To insert the details of a new project into the CONS_PROJ table, we would need to use null values for the consultant data until a consultant is assigned. This is not possible since the cons_id column is the primary key.
Deletion anomalies
If McBeth leaves the company, we nee to delete the corresponding record from the table. However, since McBeth is the only consultant assigned to project Silverbird, that means deleting all the details about that project. We have then lost some data from the database, and it is no longer complete.
Modification anomalies
If the details of a project changes, we need to update the database. However, where there are several copies of project data, we need to be careful to update all of them so that the data remains consistent. If any related row is missed in the update, we are again left with inconsistent data.
Solution
The cure for all of these potential error situations is to eliminate the redundancy in the single table by splitting it up. In the tables shown below, the same data is stored, but this time each detail is stored in only one row, and consultant data and project data can be handled separately.
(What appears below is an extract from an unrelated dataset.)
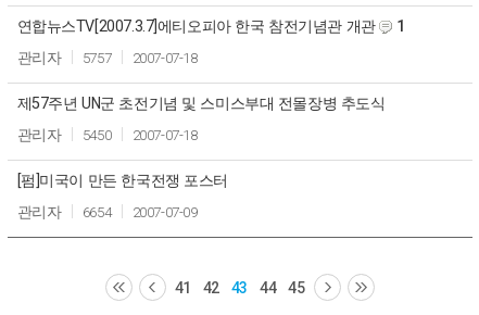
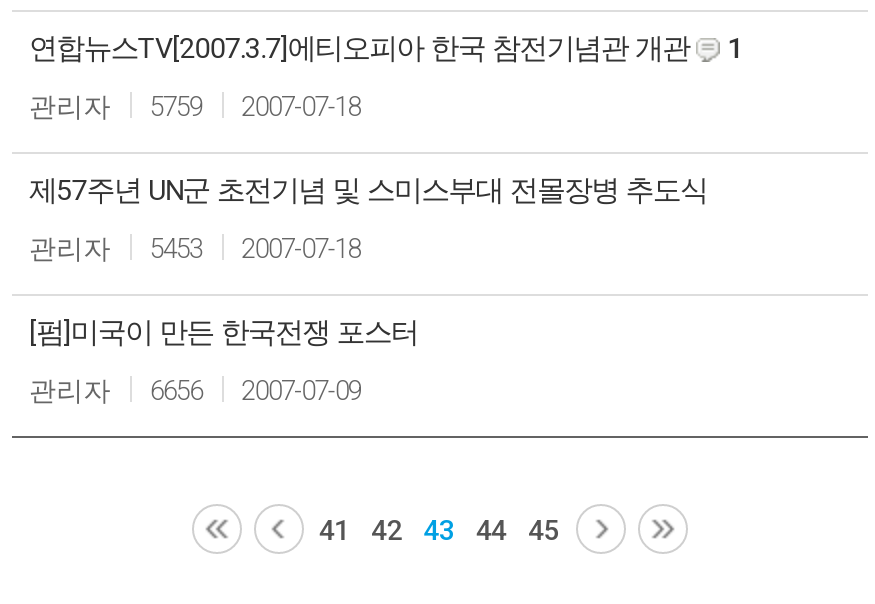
[17,49,197,66] 관리자 5757 2007-07-18 -> [29,90,361,122] 관리자 5759 2007-07-18
[17,126,197,143] 관리자 5450 2007-07-18 -> [29,232,361,264] 관리자 5453 2007-07-18
[17,203,197,220] 관리자 6654 2007-07-09 -> [29,374,361,406] 관리자 6656 2007-07-09

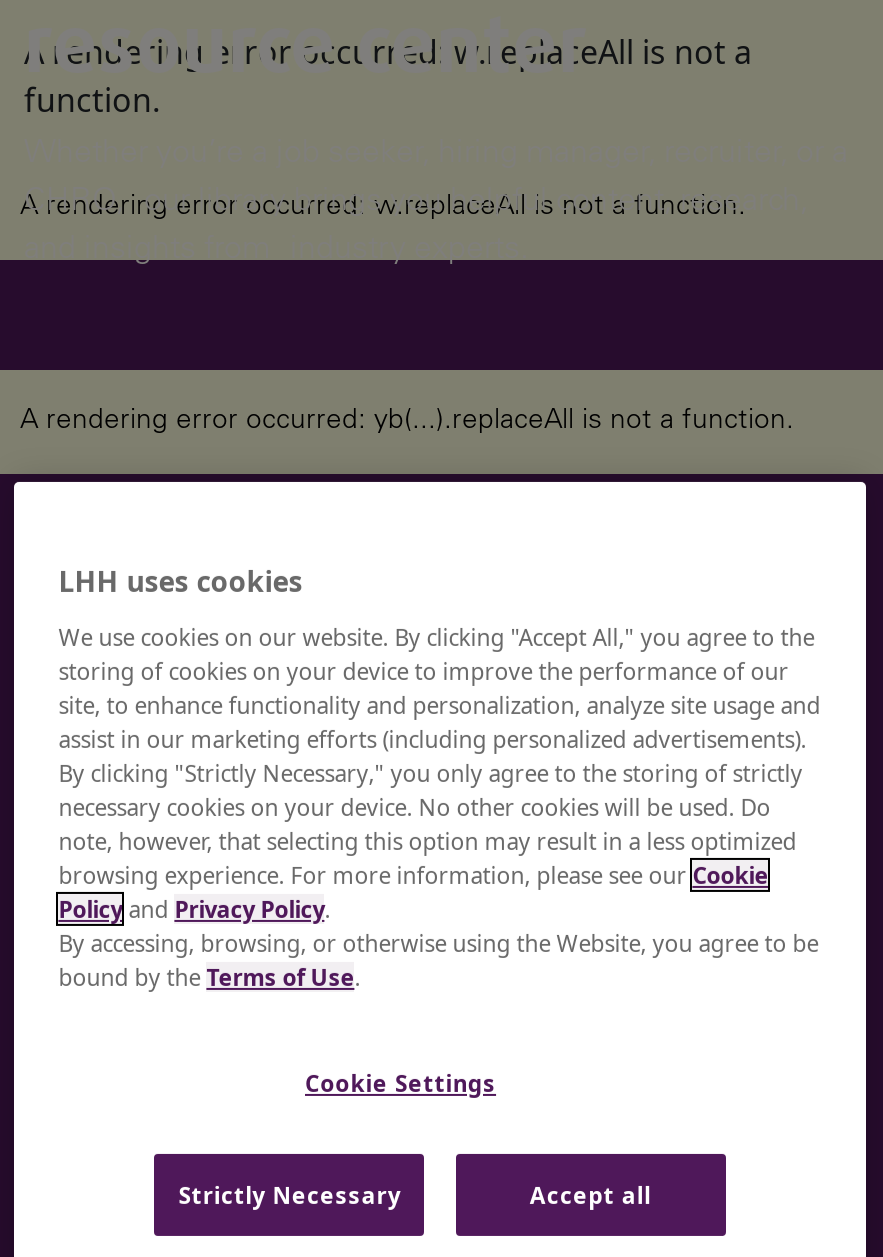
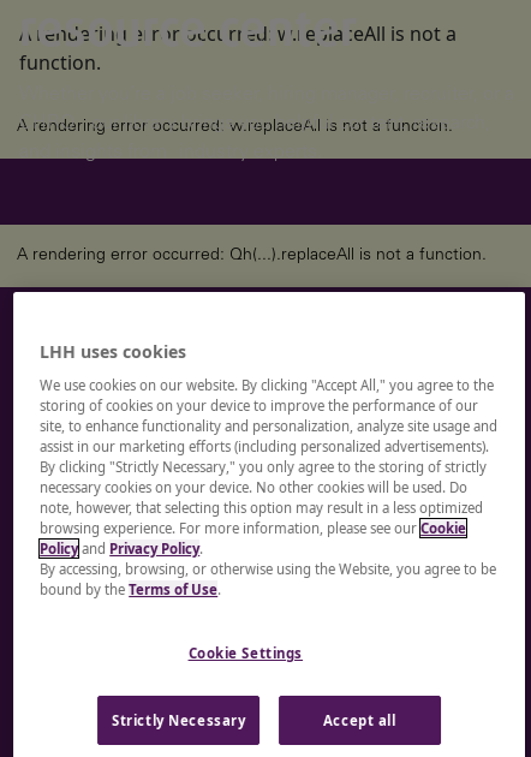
[20,408,794,436] A rendering error occurred: yb(...).replaceAll is not a function. -> [17,248,487,264] A rendering error occurred: Qh(...).replaceAll is not a function.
consultant(cons_id, cons_name, grade, daily_rate)
project(proj_code, proj_name, start_date, end_date)
assignment(cons_id, proj_code, days)
cons_id | cons_name | grade | daily_rate |
---|---|---|---|
123 | McAlastair | Senior | 750 |
143 | McBeth | Executive | 800 |
125 | McCluskey | Junior | 500 |
163 | McDowell | Senior | 750 |
167 | McEwan | Executive | 800 |
123 | McAlastair | Senior | 750 |
proj_code | proj_name | start_date | end_date |
---|---|---|---|
AB66 | Goldfish | 01-OCT-2011 | 30-JUN-2012 |
DD25 | Silverbird | 01-JAN-2012 | 31-MAY-2012 |
GC31 | Bronzecat | 15-FEB-2012 | 15-JAN-2013 |
cons_id | proj_code | days |
---|---|---|
123 | AB66 | 42 |
143 | DD25 | 12 |
125 | AB66 | 80 |
163 | GC31 | 65 |
167 | GC31 | 10 |
123 | GC31 | 42 |
In this case, both the problem and the solution are quite simple. You would probably have identified consultants and projects as separate entities from the beginning. However, more complicated cases arise in practice which are less obvious. It is these that the rules of normalisation can help to identify and resolve. Having said that, there is still a redundancy problem with one of the tables above. Before going on, try to identify the problem and suggest a solution.